### Records supplied:
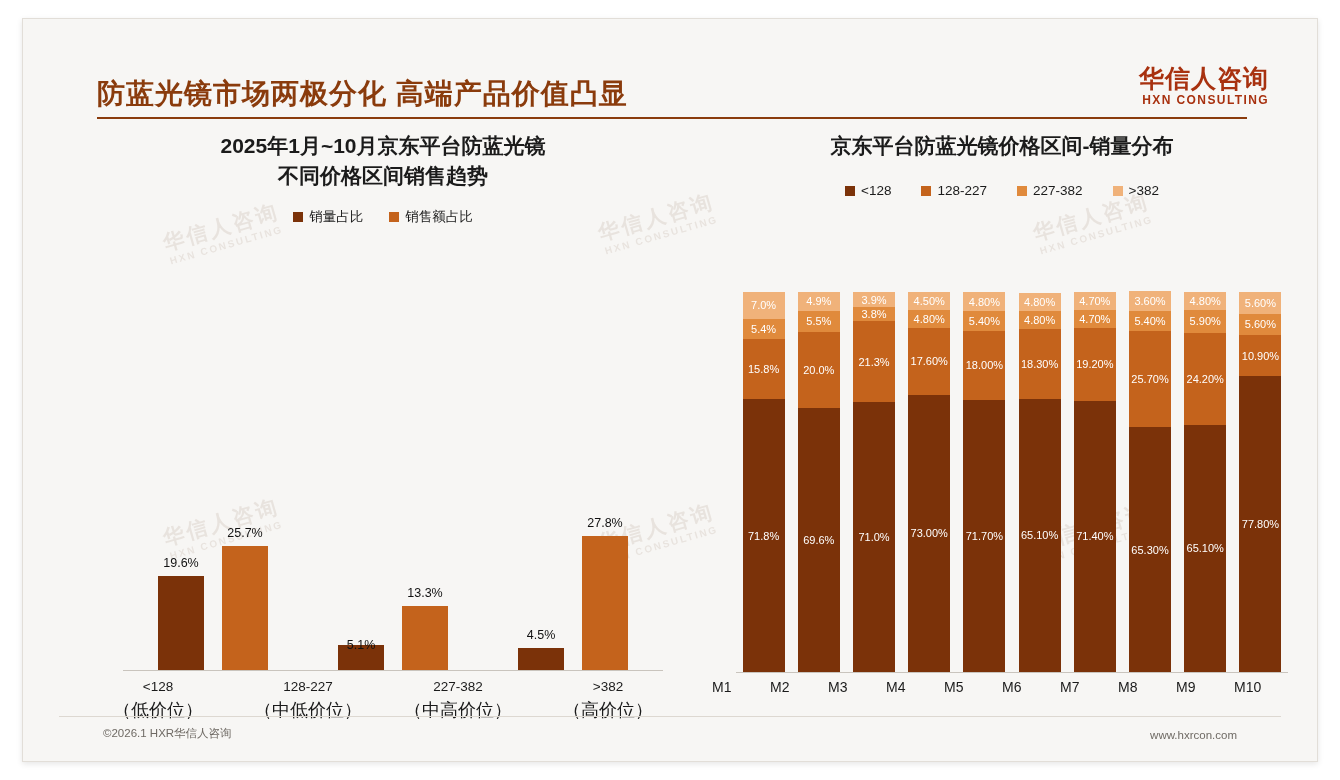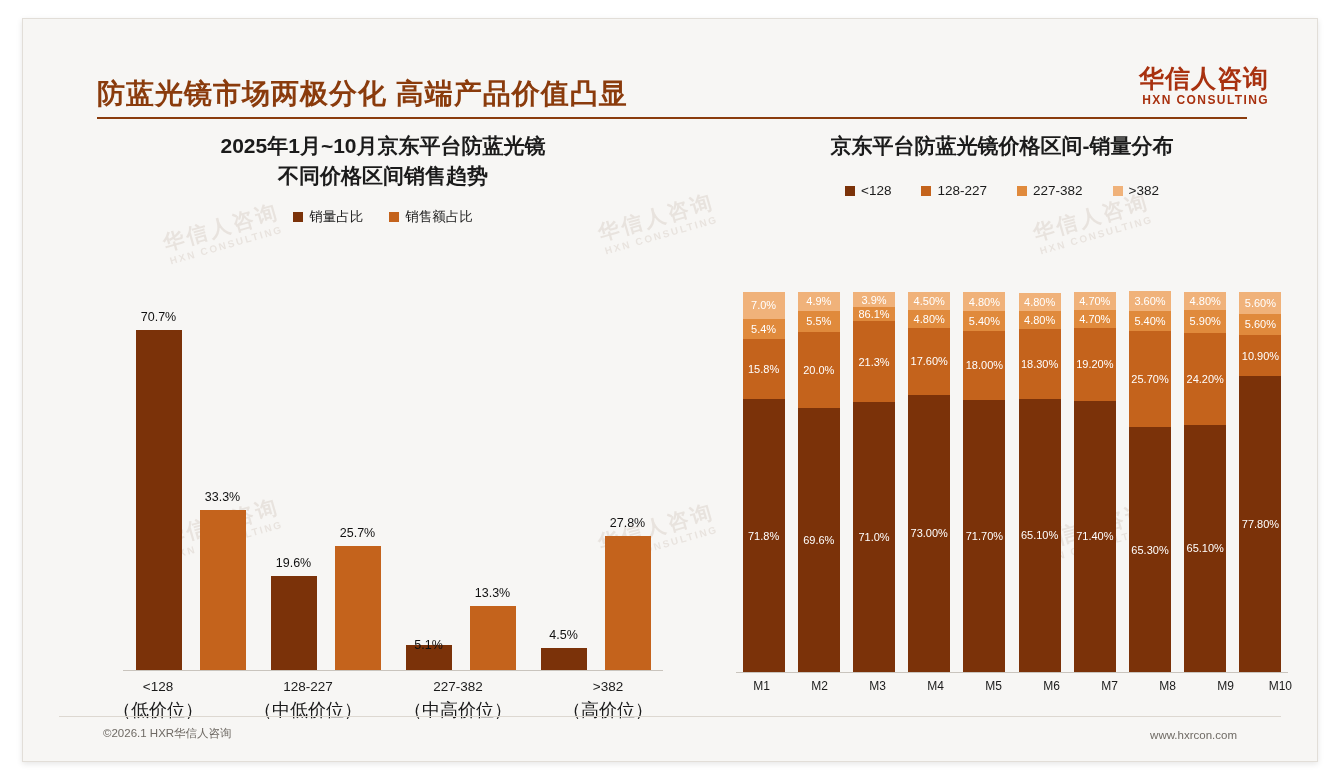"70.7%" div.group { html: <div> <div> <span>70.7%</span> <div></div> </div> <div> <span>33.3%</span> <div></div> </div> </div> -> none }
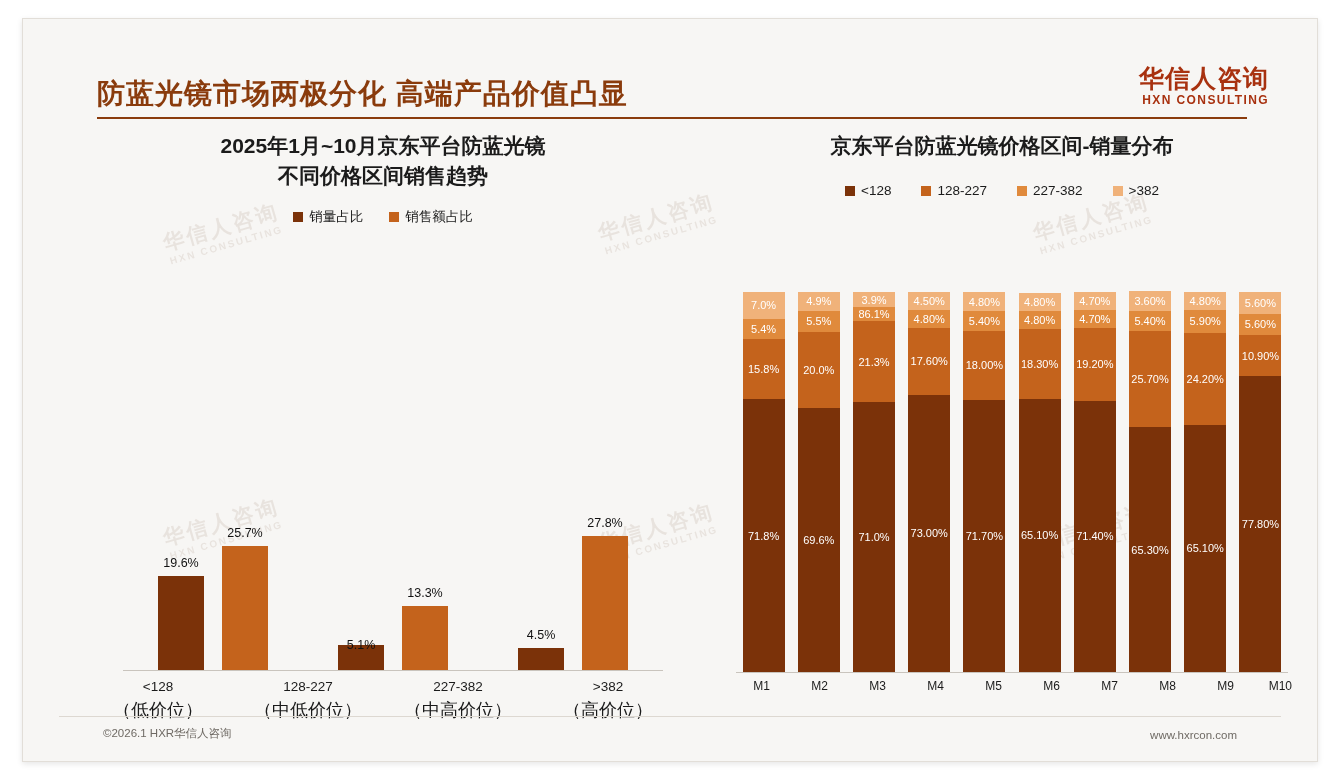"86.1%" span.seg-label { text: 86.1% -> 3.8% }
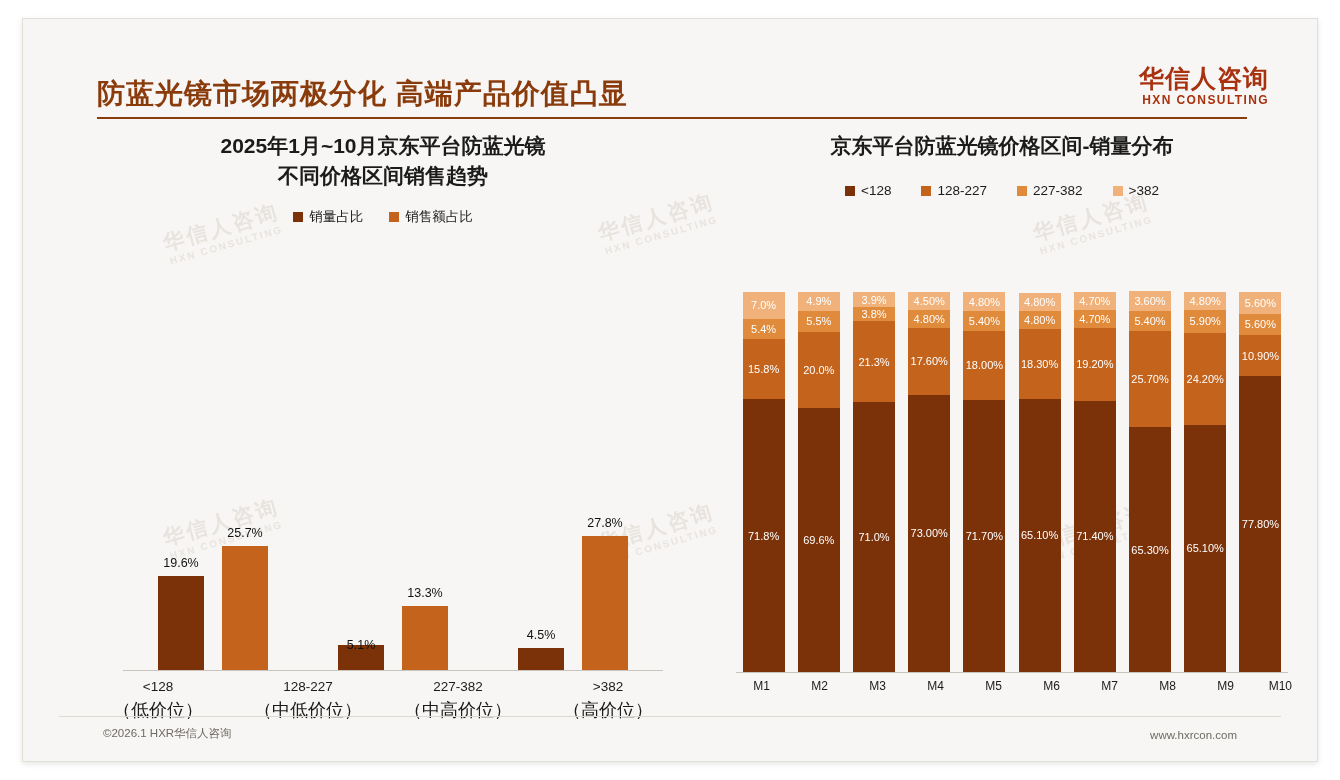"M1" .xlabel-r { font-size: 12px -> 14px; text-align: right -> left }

...

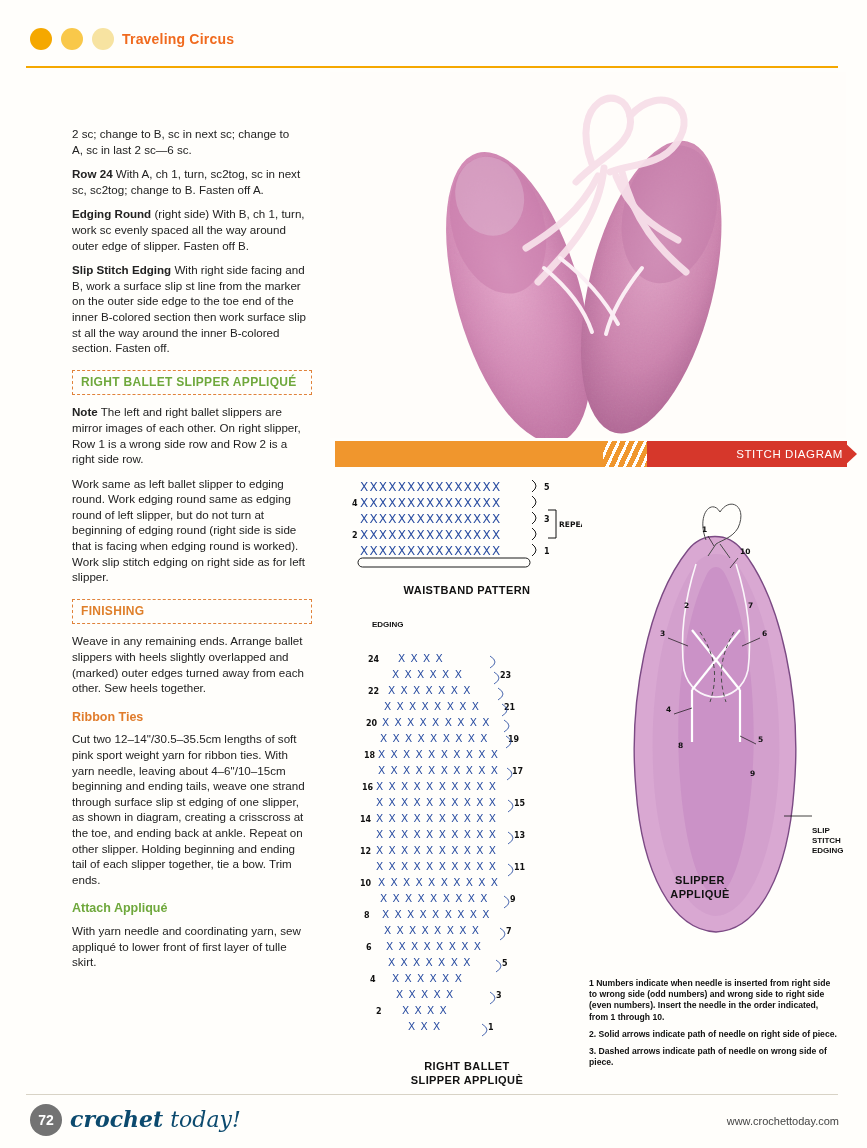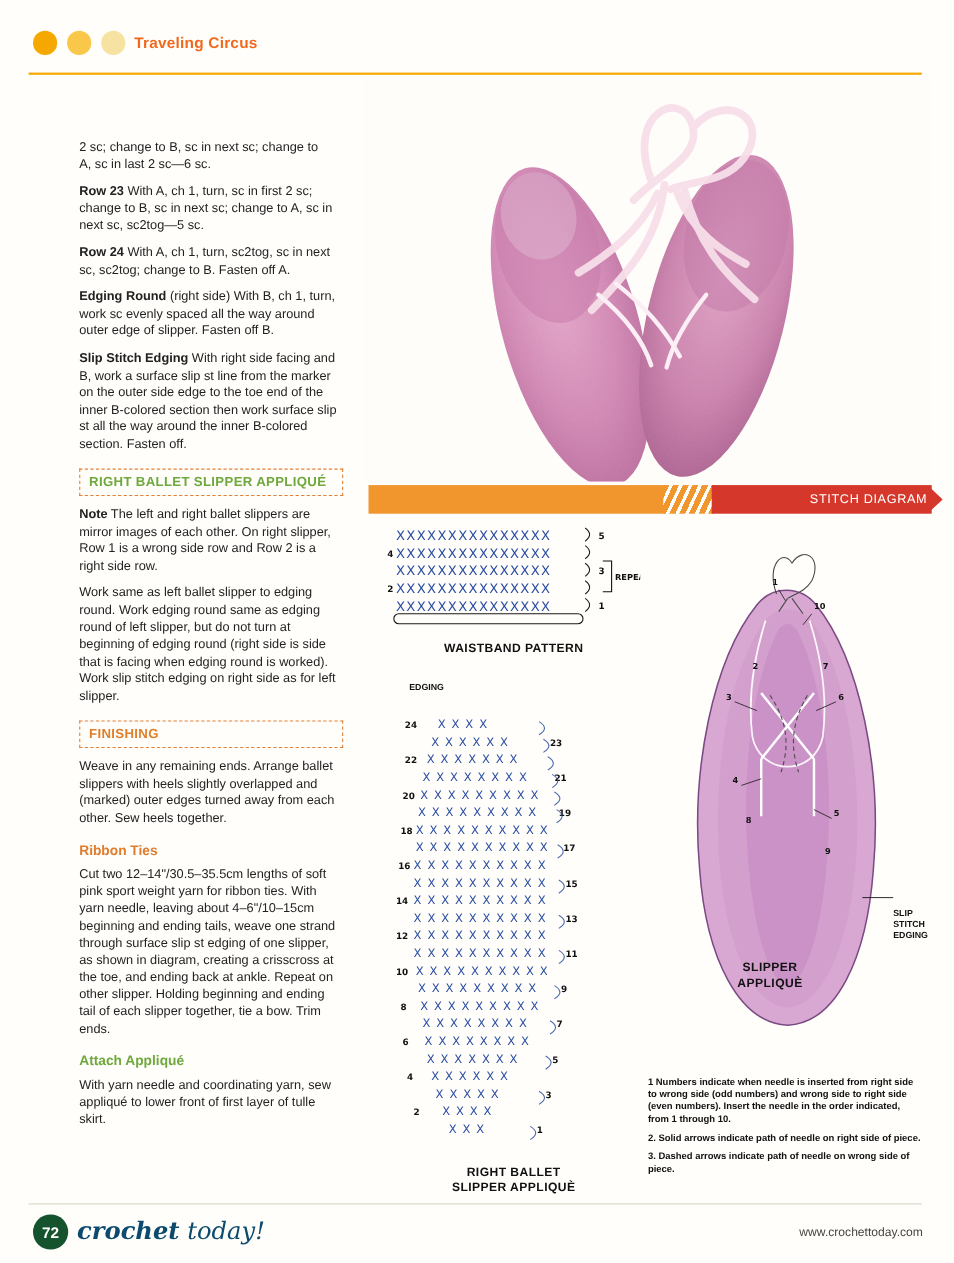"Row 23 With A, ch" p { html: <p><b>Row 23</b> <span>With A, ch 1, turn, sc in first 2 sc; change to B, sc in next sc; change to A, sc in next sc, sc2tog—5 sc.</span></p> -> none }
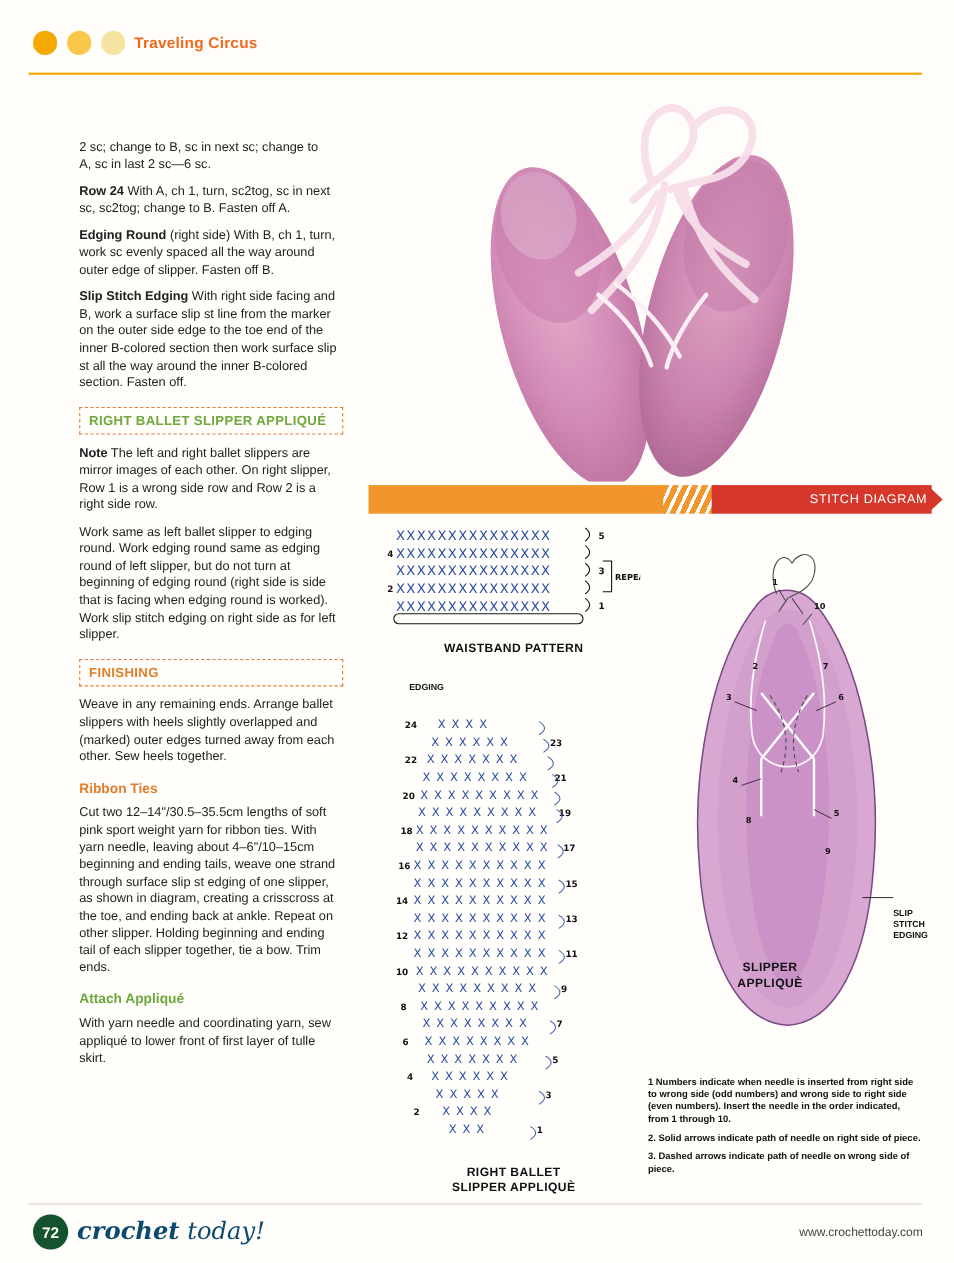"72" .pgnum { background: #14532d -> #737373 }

### The problem:
Given the listing above, retype only the span of lines from the line with "html: <div> <div>" up to and including the line with "font-size: 12px ->", exactly as it stands and without pictures.

### Completed task:
"70.7%" div.group { html: <div> <div> <span>70.7%</span> <div></div> </div> <div> <span>33.3%</span> <div></div> </div> </div> -> none }
"86.1%" span.seg-label { text: 86.1% -> 3.8% }
"M1" .xlabel-r { font-size: 12px -> 14px; text-align: right -> left }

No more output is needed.